Competition breeds innovation, innovation leads to better products, and now that we have so many good options, the Paradox of Choice becomes even more prevalent.
Guava prototypical “next best choice”
As SRL managers, we may see the applications being run in our facilities to be a bit on the modest side, so practically we may suggest something that satisfies the needs of many users. I.e. a 2/3 laser 4-6 color instrument.
Users tend to overestimate their true needs and might suggest the most popular/cutting-edge instrument available.
Filter all the wants into a concrete set of needs to come up with a reasonable set of specifications.
People who are part of a project from day 1 sometimes have clouded judgement. They want the hardware that they helped bring to market succeed.
This is what matters to me. You might be really interested in minimum/maximum sample volume or sample volume flow rates, etc…, but I care about these things.

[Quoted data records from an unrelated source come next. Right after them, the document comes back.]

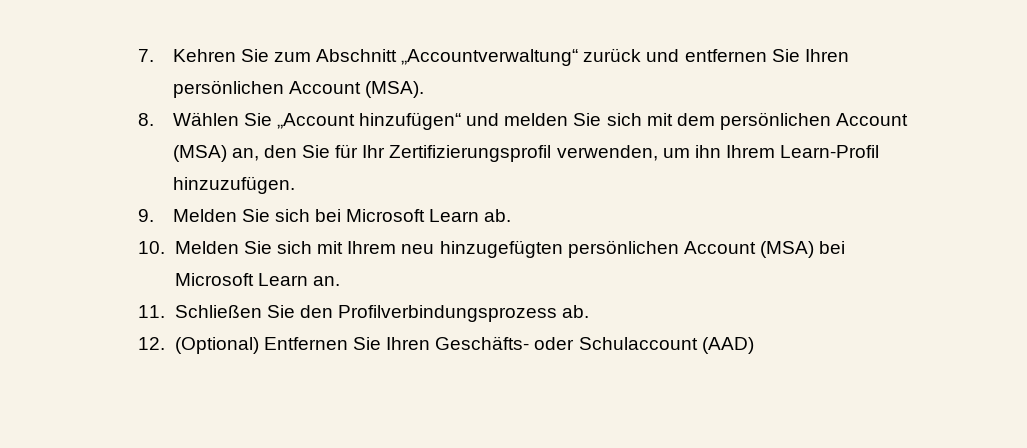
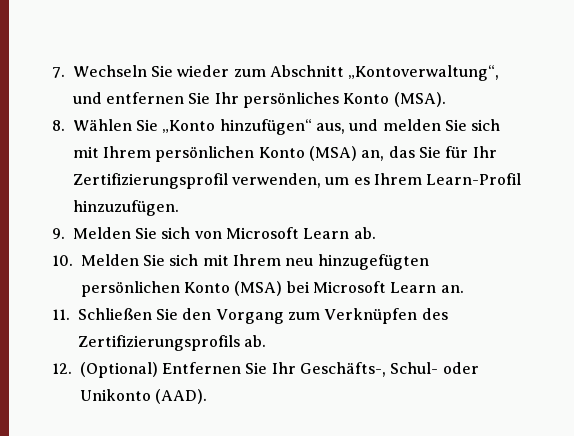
- 7. Kehren Sie zum Abschnitt „Accountverwaltung“ zurück und entfernen Sie Ihren persönlichen Account (MSA).
+ 7. Wechseln Sie wieder zum Abschnitt „Kontoverwaltung“, und entfernen Sie Ihr persönliches Konto (MSA).
- 8. Wählen Sie „Account hinzufügen“ und melden Sie sich mit dem persönlichen Account (MSA) an, den Sie für Ihr Zertifizierungsprofil verwenden, um ihn Ihrem Learn-Profil hinzuzufügen.
+ 8. Wählen Sie „Konto hinzufügen“ aus, und melden Sie sich mit Ihrem persönlichen Konto (MSA) an, das Sie für Ihr Zertifizierungsprofil verwenden, um es Ihrem Learn-Profil hinzuzufügen.
- 9. Melden Sie sich bei Microsoft Learn ab.
+ 9. Melden Sie sich von Microsoft Learn ab.
- 10. Melden Sie sich mit Ihrem neu hinzugefügten persönlichen Account (MSA) bei Microsoft Learn an.
+ 10. Melden Sie sich mit Ihrem neu hinzugefügten persönlichen Konto (MSA) bei Microsoft Learn an.
- 11. Schließen Sie den Profilverbindungsprozess ab.
+ 11. Schließen Sie den Vorgang zum Verknüpfen des Zertifizierungsprofils ab.
- 12. (Optional) Entfernen Sie Ihren Geschäfts- oder Schulaccount (AAD)
+ 12. (Optional) Entfernen Sie Ihr Geschäfts-, Schul- oder Unikonto (AAD).

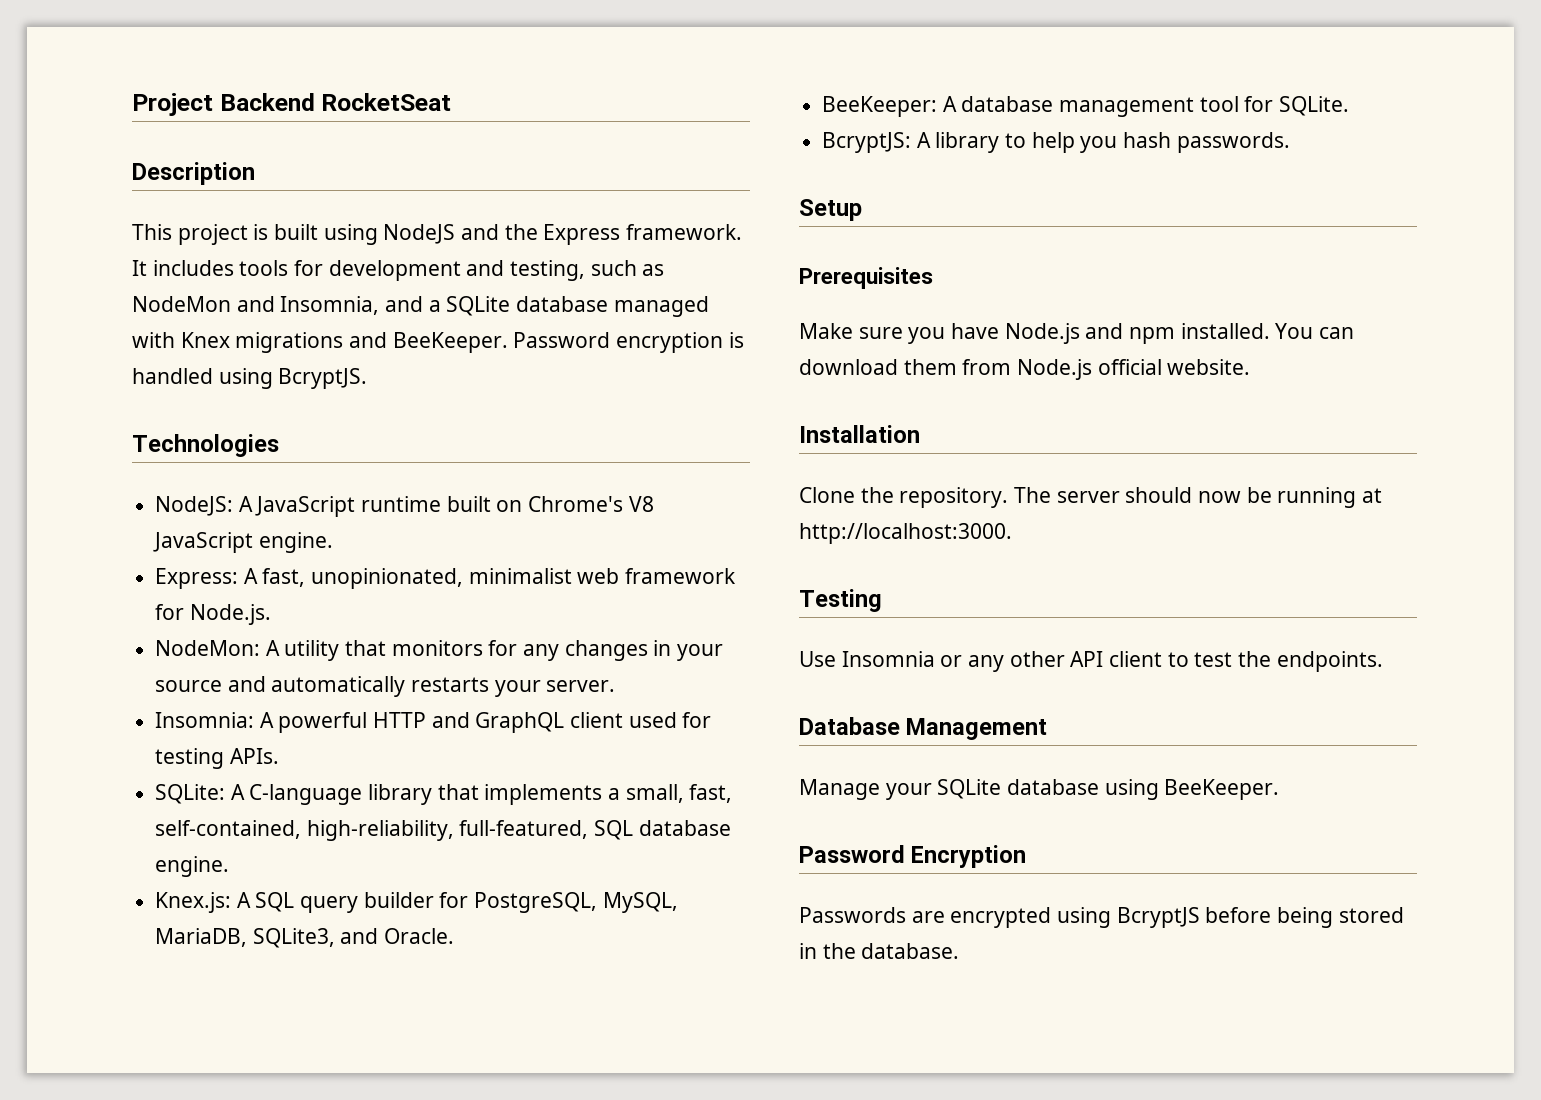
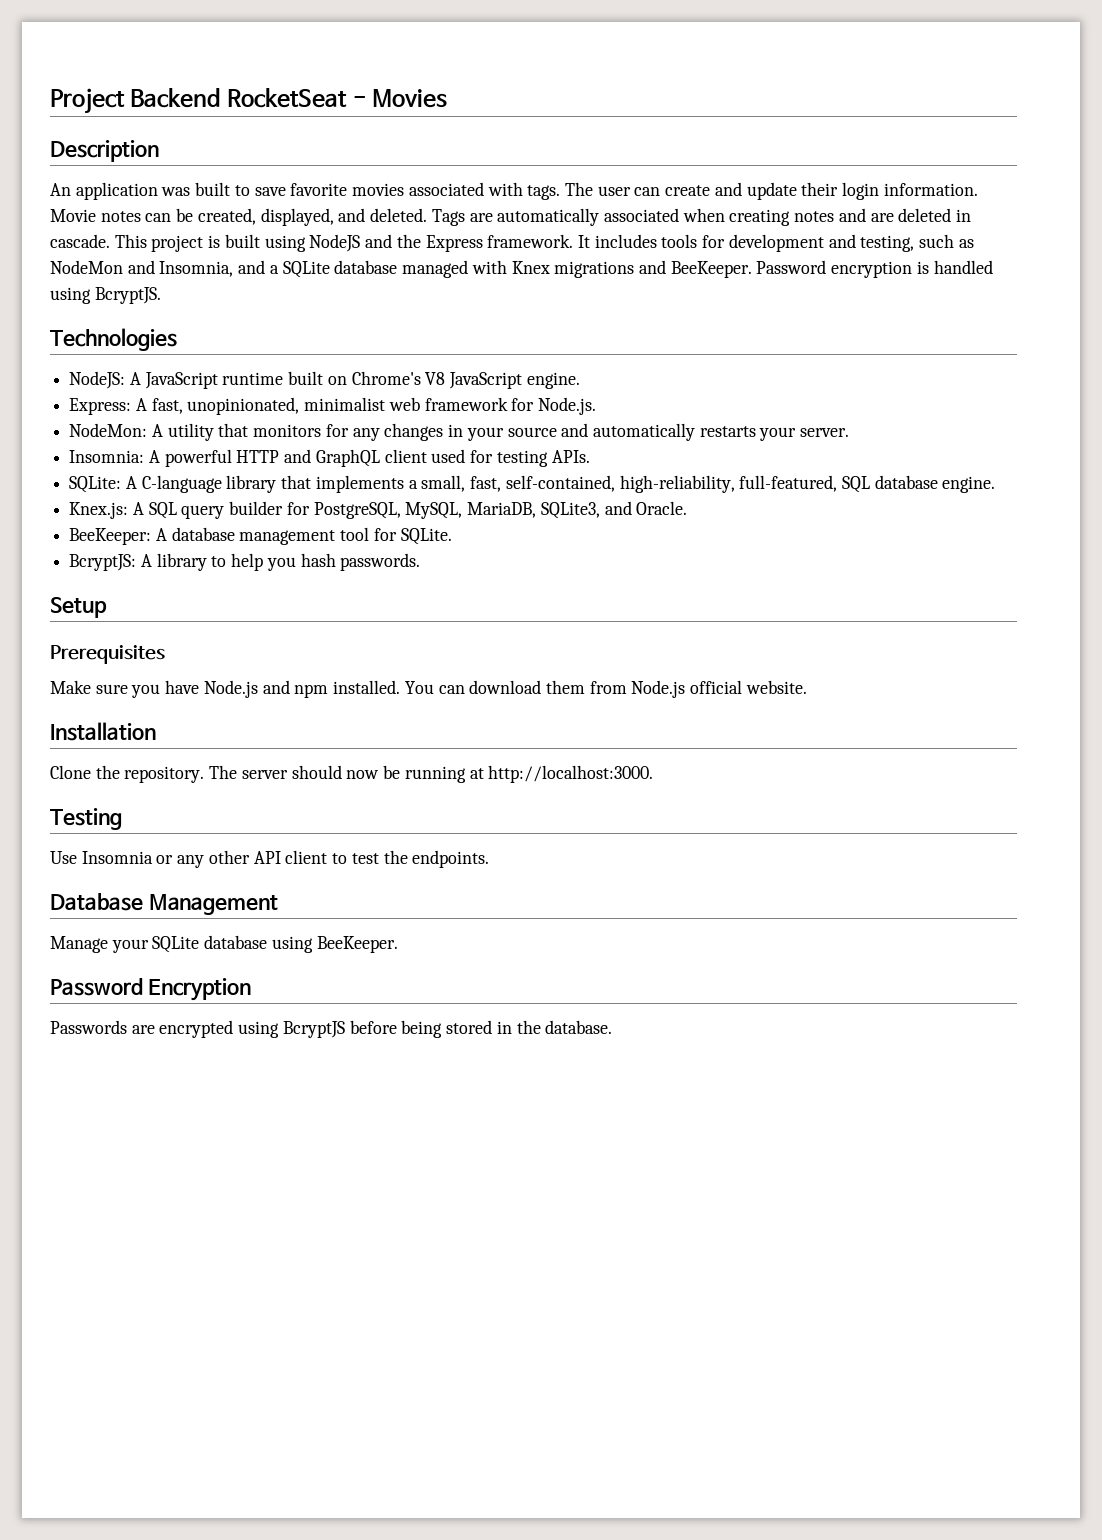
- Project Backend RocketSeat
+ Project Backend RocketSeat - Movies
+ An application was built to save favorite movies associated with tags. The user can create and update their login information. Movie notes can be created, displayed, and deleted. Tags are automatically associated when creating notes and are deleted in cascade.

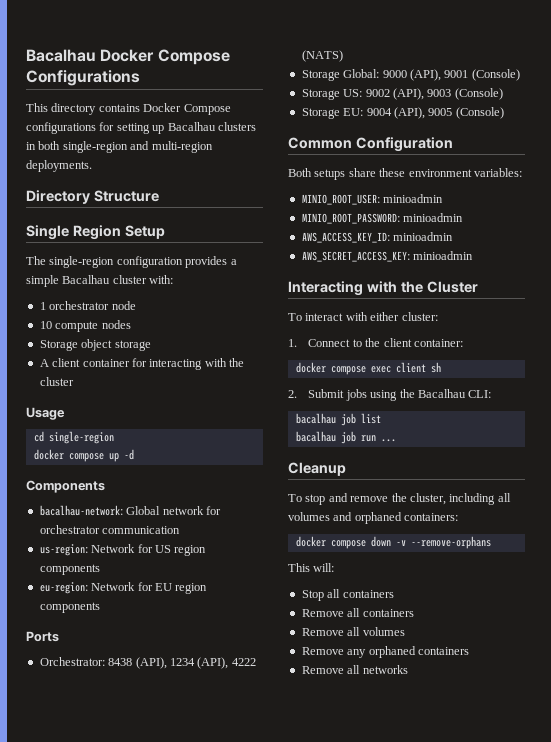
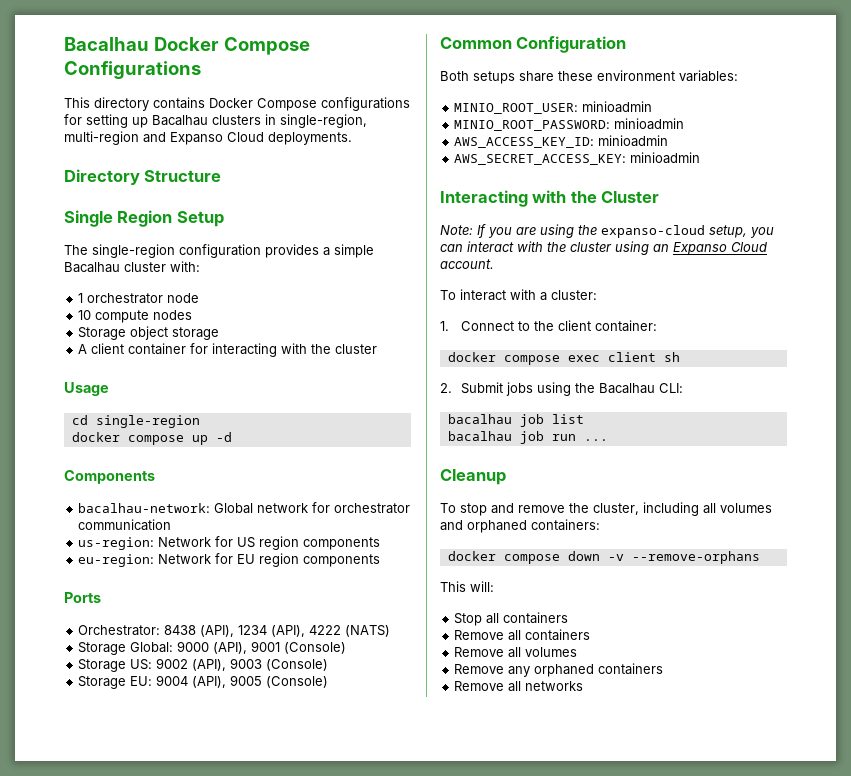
- This directory contains Docker Compose configurations for setting up Bacalhau clusters in both single-region and multi-region deployments.
+ This directory contains Docker Compose configurations for setting up Bacalhau clusters in single-region, multi-region and Expanso Cloud deployments.
+ Note: If you are using the expanso-cloud setup, you can interact with the cluster using an Expanso Cloud account.
- To interact with either cluster:
+ To interact with a cluster:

For this test, I created a concentrated sample using a suspension cell line, which, at 60ul/min should yield 50,000 events per second (50 million per mL yields 50,000 per second at 60uL per minute). I then created serial dilutions from there all the way down until an expected 2,500 events per second. I ran each tube on the instrument and recorded the event rate displayed by the system's counters.